Segment Start: Data listing
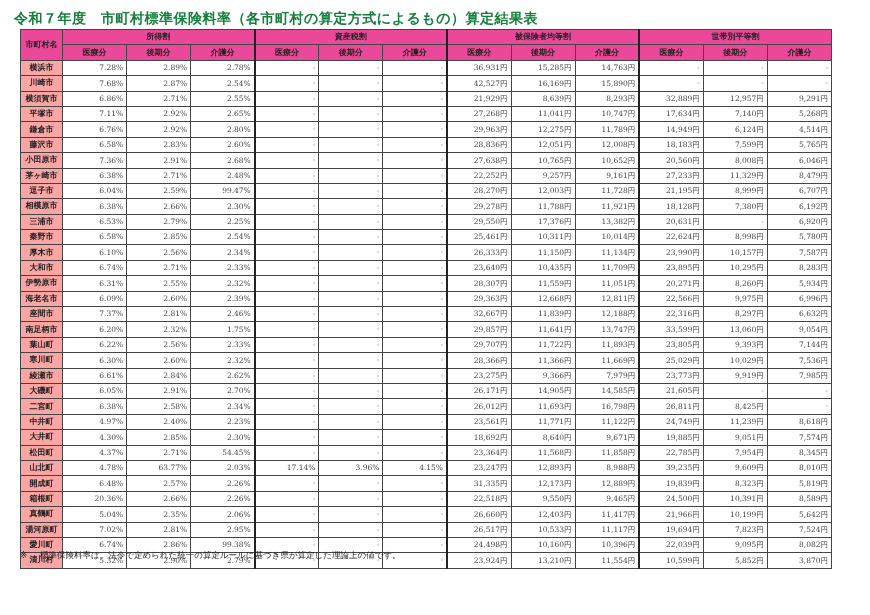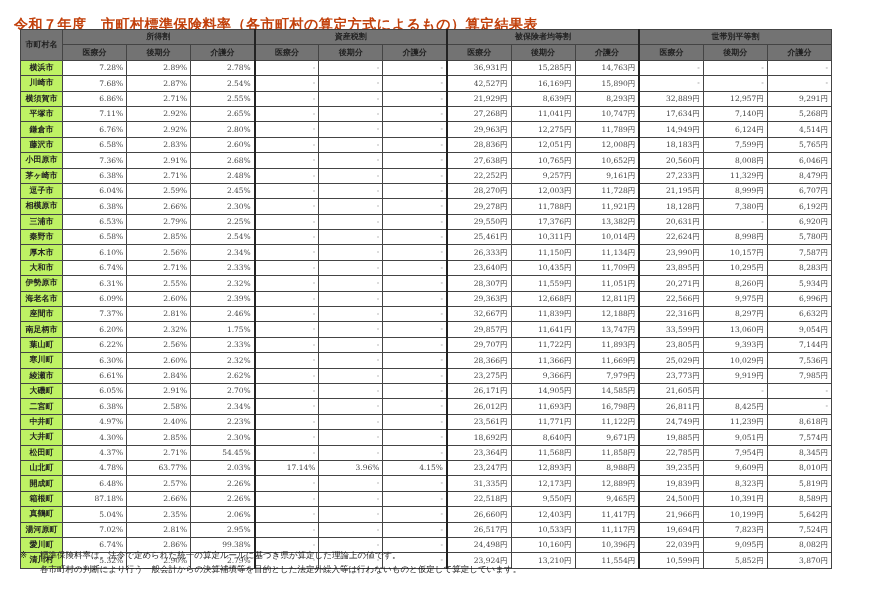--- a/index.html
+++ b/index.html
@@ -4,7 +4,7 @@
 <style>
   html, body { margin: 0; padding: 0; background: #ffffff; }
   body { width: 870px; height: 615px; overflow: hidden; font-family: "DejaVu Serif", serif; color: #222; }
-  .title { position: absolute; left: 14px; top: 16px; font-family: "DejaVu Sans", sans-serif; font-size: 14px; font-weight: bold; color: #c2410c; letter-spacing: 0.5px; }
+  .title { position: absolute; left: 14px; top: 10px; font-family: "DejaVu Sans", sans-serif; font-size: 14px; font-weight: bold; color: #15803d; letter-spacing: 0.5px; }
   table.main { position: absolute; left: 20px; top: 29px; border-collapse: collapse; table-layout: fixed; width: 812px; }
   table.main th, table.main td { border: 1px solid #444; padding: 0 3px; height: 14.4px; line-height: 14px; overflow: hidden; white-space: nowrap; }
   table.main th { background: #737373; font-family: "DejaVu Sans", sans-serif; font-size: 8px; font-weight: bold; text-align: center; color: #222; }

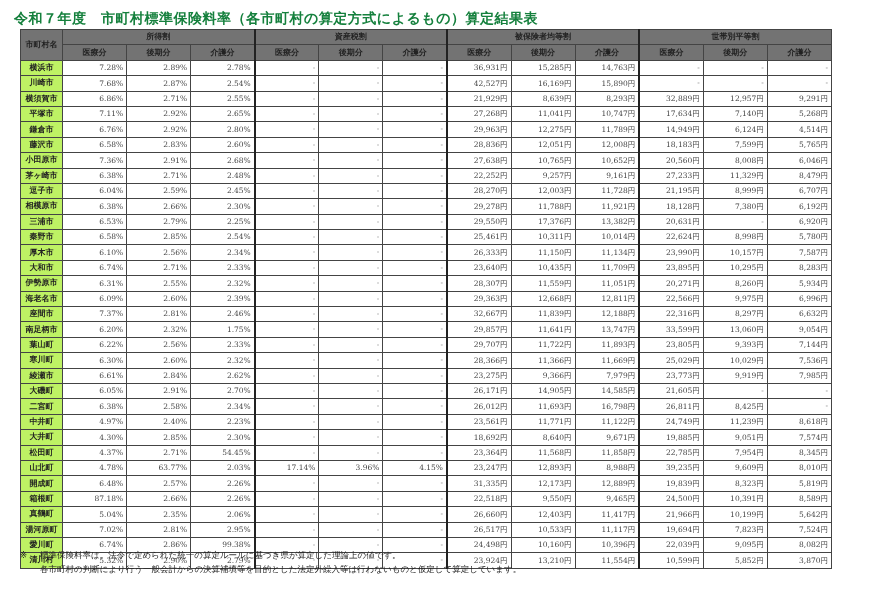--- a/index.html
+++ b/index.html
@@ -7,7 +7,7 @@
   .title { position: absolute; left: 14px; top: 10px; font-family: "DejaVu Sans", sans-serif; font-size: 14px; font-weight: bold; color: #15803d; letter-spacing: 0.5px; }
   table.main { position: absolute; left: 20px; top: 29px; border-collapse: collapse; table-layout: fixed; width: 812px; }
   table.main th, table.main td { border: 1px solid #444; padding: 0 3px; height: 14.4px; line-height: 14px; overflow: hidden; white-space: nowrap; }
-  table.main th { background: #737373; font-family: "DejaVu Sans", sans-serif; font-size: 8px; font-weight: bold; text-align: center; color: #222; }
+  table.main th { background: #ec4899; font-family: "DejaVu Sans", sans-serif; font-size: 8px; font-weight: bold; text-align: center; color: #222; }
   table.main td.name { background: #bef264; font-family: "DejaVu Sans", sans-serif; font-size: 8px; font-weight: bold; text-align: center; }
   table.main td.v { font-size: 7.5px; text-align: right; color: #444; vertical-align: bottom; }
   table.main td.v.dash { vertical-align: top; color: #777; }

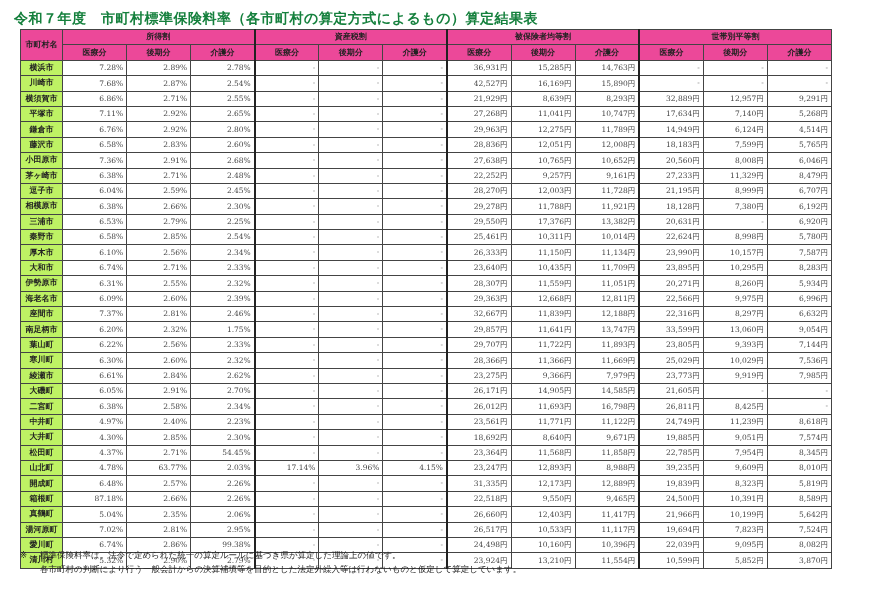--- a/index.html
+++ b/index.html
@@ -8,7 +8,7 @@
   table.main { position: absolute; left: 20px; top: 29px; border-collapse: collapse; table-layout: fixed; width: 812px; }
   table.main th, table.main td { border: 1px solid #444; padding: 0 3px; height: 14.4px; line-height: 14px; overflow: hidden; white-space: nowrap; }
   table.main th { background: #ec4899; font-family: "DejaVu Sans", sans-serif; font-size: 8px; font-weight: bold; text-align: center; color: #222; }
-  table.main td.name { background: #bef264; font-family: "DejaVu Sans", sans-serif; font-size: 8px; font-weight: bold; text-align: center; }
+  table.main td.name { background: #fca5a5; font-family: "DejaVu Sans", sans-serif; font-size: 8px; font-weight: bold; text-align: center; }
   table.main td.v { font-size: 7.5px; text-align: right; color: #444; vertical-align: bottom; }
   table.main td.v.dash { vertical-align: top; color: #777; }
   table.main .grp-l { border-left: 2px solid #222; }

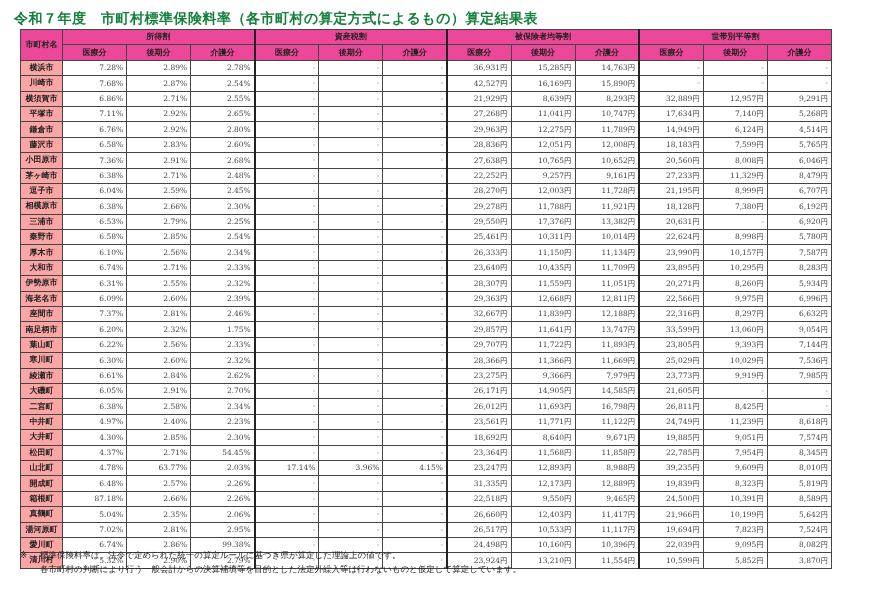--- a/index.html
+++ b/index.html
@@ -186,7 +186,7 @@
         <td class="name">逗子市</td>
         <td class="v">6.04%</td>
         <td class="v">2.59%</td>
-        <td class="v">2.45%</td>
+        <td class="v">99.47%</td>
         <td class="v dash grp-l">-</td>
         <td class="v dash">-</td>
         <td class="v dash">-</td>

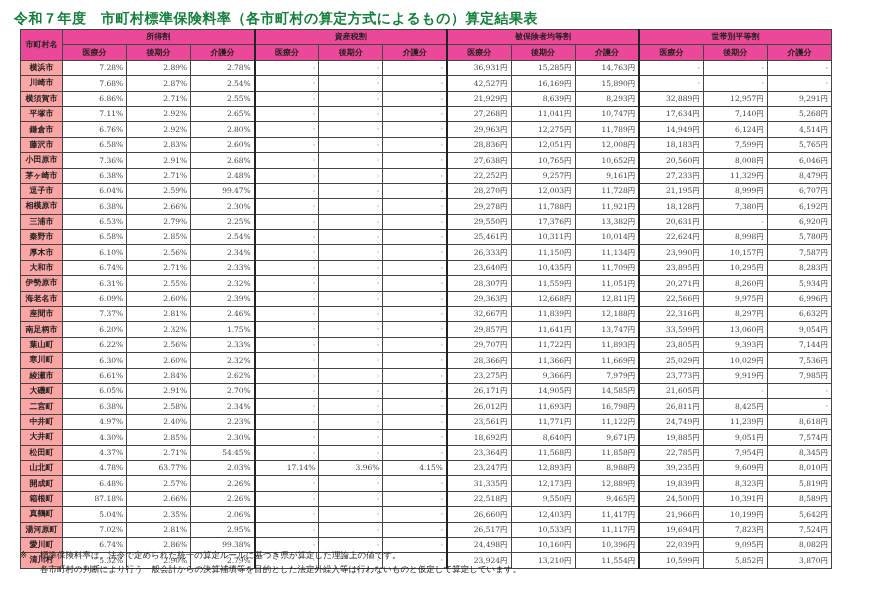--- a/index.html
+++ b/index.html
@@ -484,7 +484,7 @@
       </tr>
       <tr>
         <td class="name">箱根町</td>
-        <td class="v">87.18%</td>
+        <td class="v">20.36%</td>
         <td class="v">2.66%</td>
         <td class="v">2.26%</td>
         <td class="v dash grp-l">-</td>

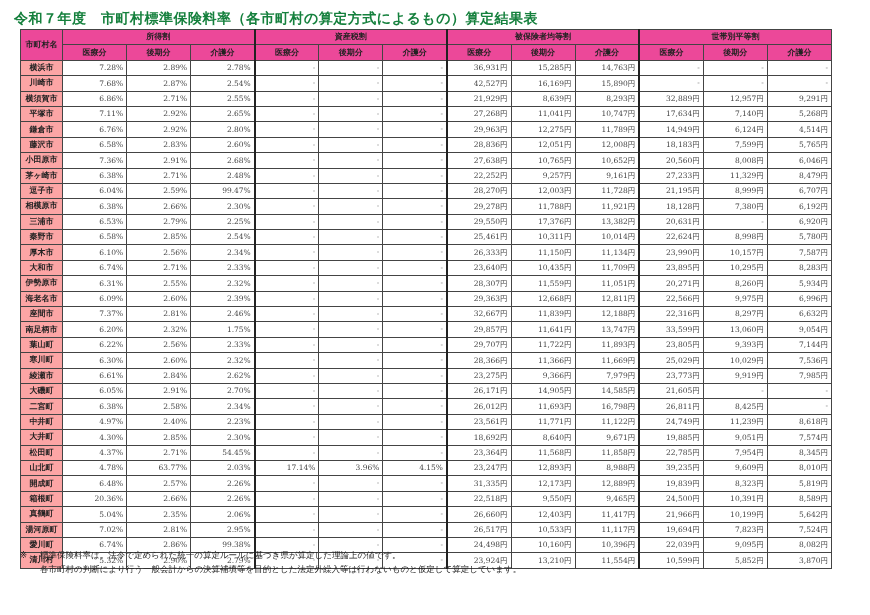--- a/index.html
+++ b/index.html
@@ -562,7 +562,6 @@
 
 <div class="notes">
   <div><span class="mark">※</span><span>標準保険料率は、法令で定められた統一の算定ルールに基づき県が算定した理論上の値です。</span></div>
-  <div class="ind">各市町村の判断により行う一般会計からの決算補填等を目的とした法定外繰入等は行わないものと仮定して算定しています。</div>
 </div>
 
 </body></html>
Segment End: Data listing
#### Work required
For this exercise, reproduce exactly each line from the one containing "-562,7 +562,6 @@" through the last line of the data, and no others.

#### Exercise output
@@ -562,7 +562,6 @@
 
 <div class="notes">
   <div><span class="mark">※</span><span>標準保険料率は、法令で定められた統一の算定ルールに基づき県が算定した理論上の値です。</span></div>
-  <div class="ind">各市町村の判断により行う一般会計からの決算補填等を目的とした法定外繰入等は行わないものと仮定して算定しています。</div>
 </div>
 
 </body></html>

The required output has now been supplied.